Earlier today, I got all dolled up in period dress and preformed The Legend of Sleepy Hollow for an appreciative crowd at Warner Library. The event was the Gunpowder Kids awards, where kids who have volunteered in the village throughout the year are celebrated. A good group, of all ages, and they ate it up.
My performance is a fully-memorized one-man show. It spans around 25 minutes, tells the whole story using Irving’s words, and generally leaves the audience satisfied. Right in the middle of the story, however, my mind went absolutely, 100% blank. I just plum lost everything. One second I was running full steam ahead, the next my head was as empty as leaky bucket. Which I would think would be very empty. Hence the metaphor.
Work with me, people.
So I broke into that special, split-personality thing performers do when their body is going through the motions while the mind is scrambling for something. I sort of half-repeated what I’d just said, slowing down both for effect and a desire to stretch out the time, while my mind backed-up and quickly ran through it again, trying to figure out what I’d missed. It didn’t work. I gave up backing up and scanned ahead, looking for a good place to jump back into the story. Meanwhile, my lips started babbling random words that felt like they belonged, trying desperately not to lose the audience.
After what seemed forever, but was probably only a few seconds, I dove back in with both feet and got back into the rhythm of the story. Yes, I had skipped some things–and of course once I started, I realized where I’d gone wrong and had to resist the urge to go back–but I managed to pull the train into the station, so to speak.
When I was done, everyone erupted with applause. They loved it. And not a one had any idea that I’d utterly blanked in the middle of the show. I even asked a couple of my friends if they’d noticed anything, but they didn’t. They thought I had been perfect.
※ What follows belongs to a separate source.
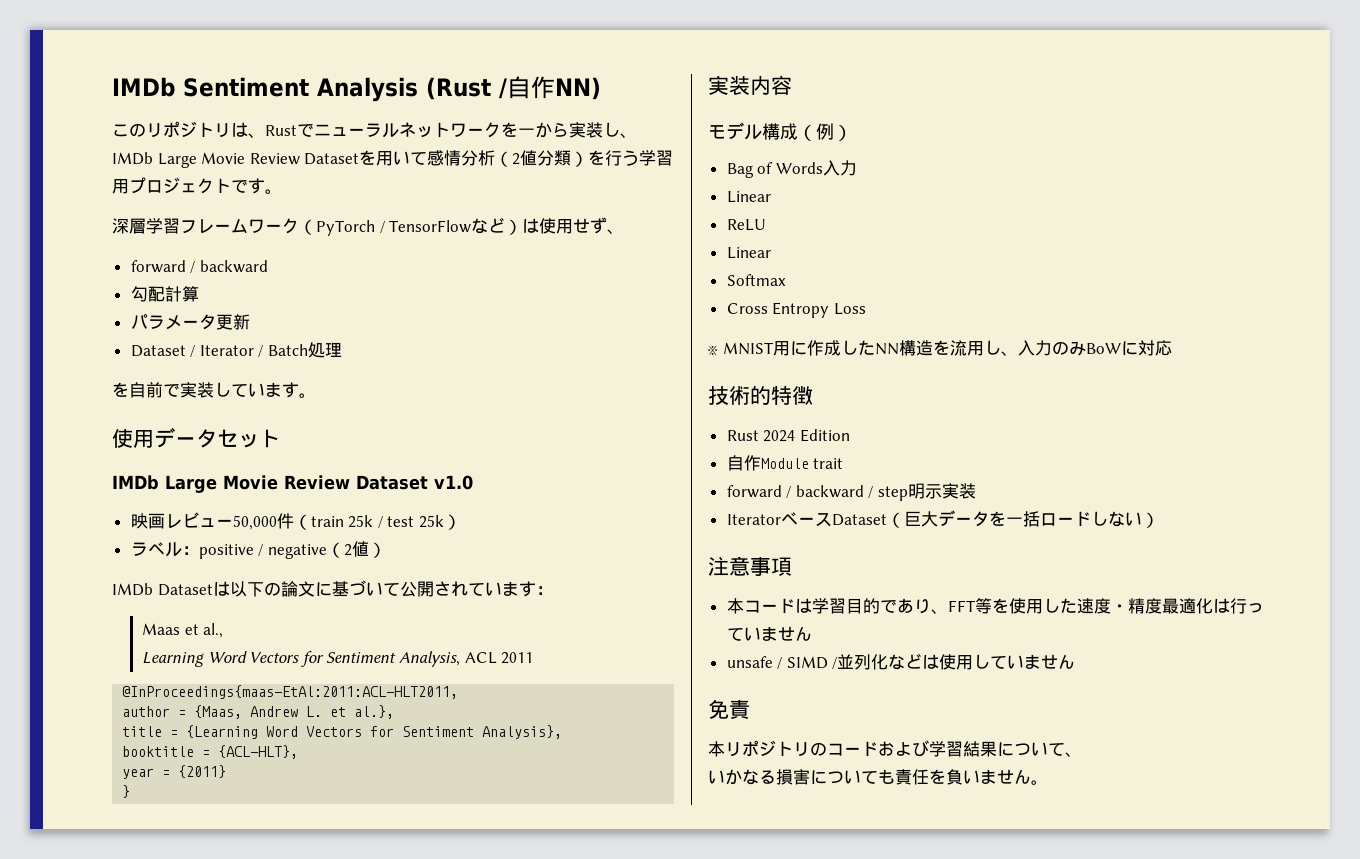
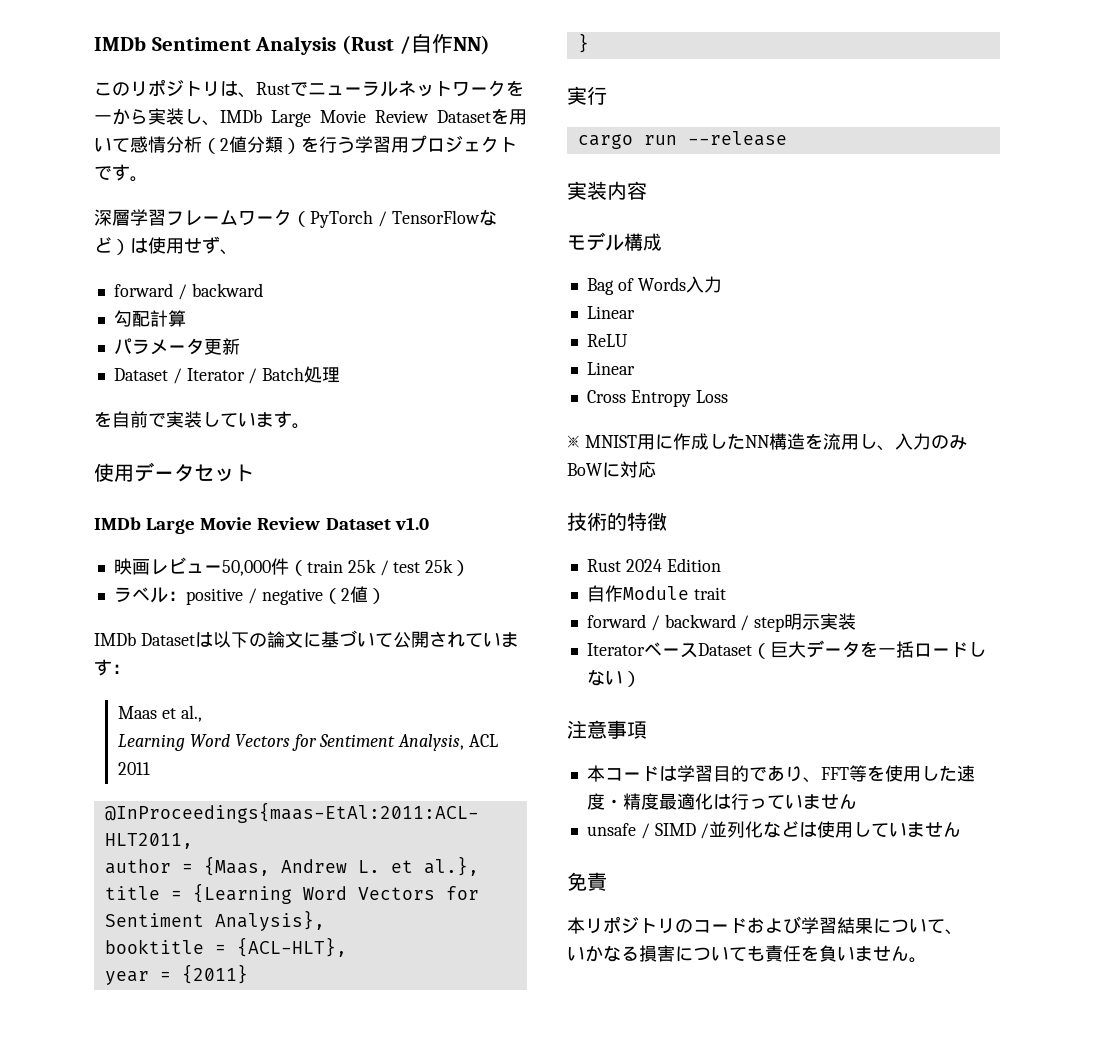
+ 実行
+ cargo run --release
- モデル構成（例）
+ モデル構成
- Softmax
This has happened before. Point of fact, I doubt I have ever done one of my one-man shows the same way twice. I used to wonder why the audience seemed oblivious to my obvious missteps. But I long ago realized the key to getting through these momentary mind-erasures–bluff. As long as I seem confident, nobody knows the difference. Bluff and bluster and just keep saying something. Anything.
What the audience doesn’t know can’t hurt you.